Turkmenistan has the world's fourth largest  natural gas reserves. Tapi Ltd the operating company of the project includes Turkmengaz State Concern, Afghan Gas Operation, Pakistan Inter-State Gas Systems (private) Ltd, and Indian Gail-Ltd. They will have equal shares in the venture. Its total cost will be $25 billion, including $ 10 billion for the upstream portion, and $15 billion for the downstream part.
"Work on both the streams will start simultaneously. It will take three years to lay the pipeline from Turkmenistan to Hirat, which will go to Kandhar, and onto Chaman in Pakistan, Quetta, Dera Ghazi Khan, and Multan. It will, from there enter India. The shareholding will include: Turkmenistan 51 per cent and  Afghanistan, Pakistan and India each five per cent of the obligatory share. The balance 34 per cent shares will be sold to other partner countries. Afghanistan will receive an annul transit fee of $ 600 million," said Abbasi.
CASA, to begin with, will provide 1,000 megawatts of power to Pakistan. But it is designed to transmit 1,300 megawatts of power from Tajkistan and the Kyrgyz Republic to Pakistan through Afghanistan.
The supply will start in July, 2018. The project cost is $1.170 billion. Tajik President Emomali Rahman and Prime Minister Sharif have just announced in Dushanbe that Pakistan will also explore further avenues of energy cooperation with the Central Asian Republics.
The two leaders also have also announced  to vastly expand the entire spectrum of bilateral relations, and extend these  to the entire region and the international market. Immediate steps will be undertaken to further expand cooperation in the field of economy, trade, investment, energy, transport, defense, security, education, science, and cultural sectors."
They decided that Tajikistan-Pakistan Joint Commission on Energy and Infrastructure , established in June 2014, will meet twice a year to expand mutually beneficial cooperation in these fields
Tajikistan is Pakistan's closest neighbor in Central Asia and is located at the confluence of South and Central Asia. It is the gateway to the region. Sharif has offered to all the CARs, Pakistan as the shortest possible route to the sea to countries in the region through its international ports of Gwadar and Karachi, located on the Arabian Sea. 
"Our forward looking vision aims at further elevating the Pakistan-Tajikistan strategic relations to new heights and to go beyond CASA-1000," Sharif said to the Tajik leadership and the people.
They agreed to "establish energy-and-trade corridor with the CARs" and to "start joint development projects in various fields." Sharif invited Nursultan Nazarbayev to join-in in the projects being implemented under China Pakistan Economic Corridor (CPEC)."
He said: "Pakistan  is working on the Corridor project to enhance regional trade," an objective with which Kazakhstan also agrees.
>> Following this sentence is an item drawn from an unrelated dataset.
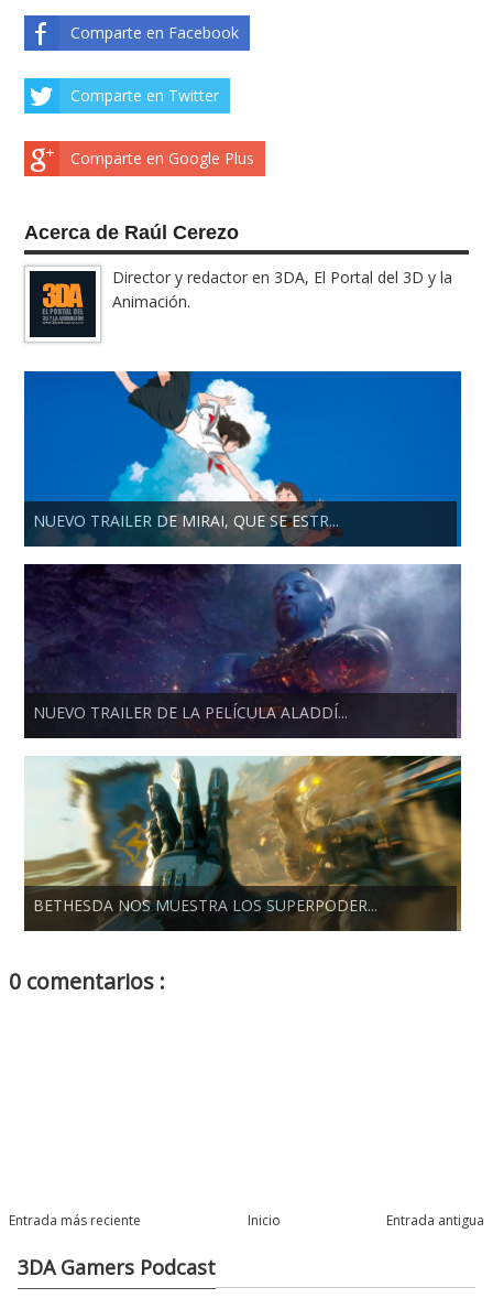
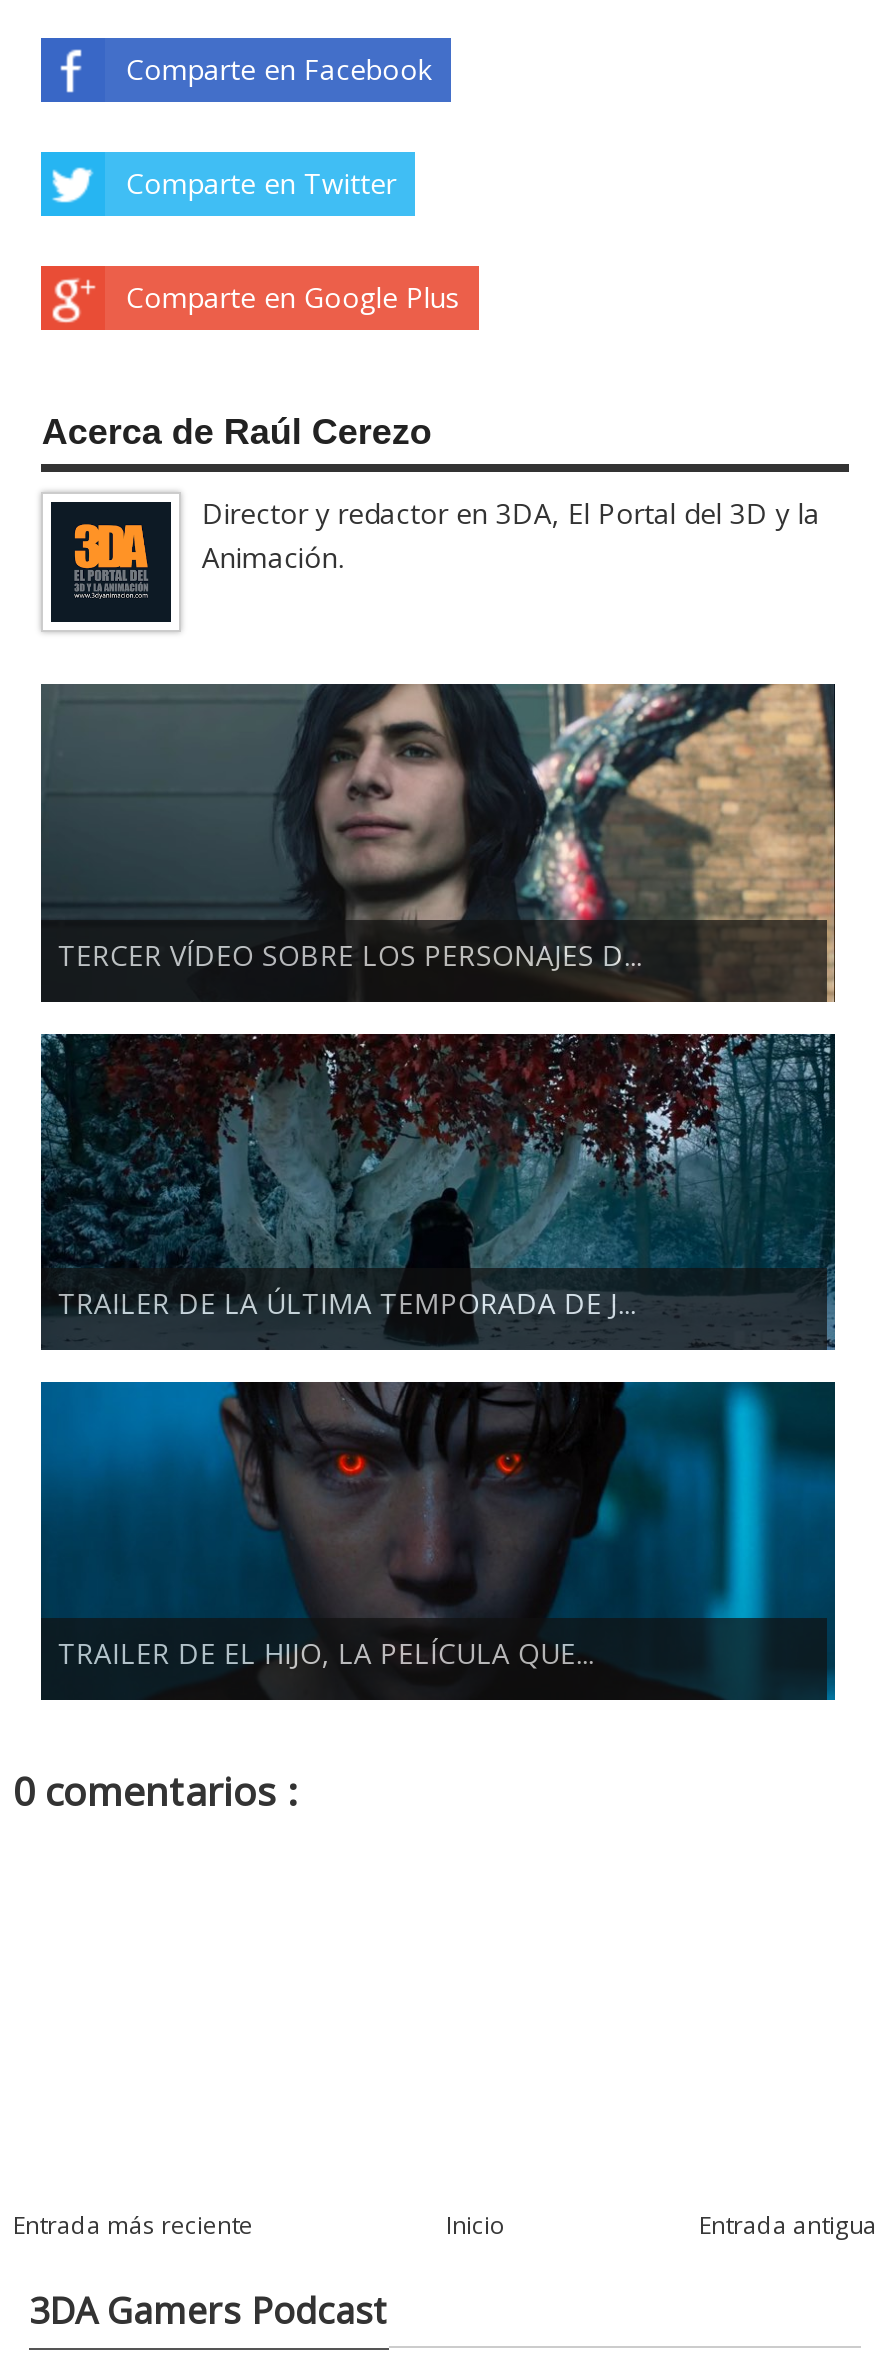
[23,370,462,548] [image] | NUEVO TRAILER DE MIRAI, QUE SE ESTR... -> [39,682,837,1004] [image] | TERCER VÍDEO SOBRE LOS PERSONAJES D...
[24,563,462,737] [image] | NUEVO TRAILER DE LA PELÍCULA ALADDÍ... -> [41,1032,837,1348] [image] | TRAILER DE LA ÚLTIMA TEMPORADA DE J...
[23,755,462,932] [image] | BETHESDA NOS MUESTRA LOS SUPERPODER... -> [39,1380,837,1702] [image] | TRAILER DE EL HIJO, LA PELÍCULA QUE...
They also agreed to form joint ventures in various fields including textiles, pharmaceuticals, other industries, ship building, and agriculture, Sharif said Pakistan will be happy to import gas and oil from Kazakhstan.
Sharif said, the quadrilateral agreement among  Pakistan, China, Kazakhstan, and the Kyrgyz Republic for traffic-in-transit should be fully used to boost to trade and economic cooperation. Afghan minister for Finance Iklil Hakimi, during his talks with Tajik leaders in Dushanbe stressed the need to start building Tapi in December.
Views expressed by the author are his own and do not reflect the newspaper's policy.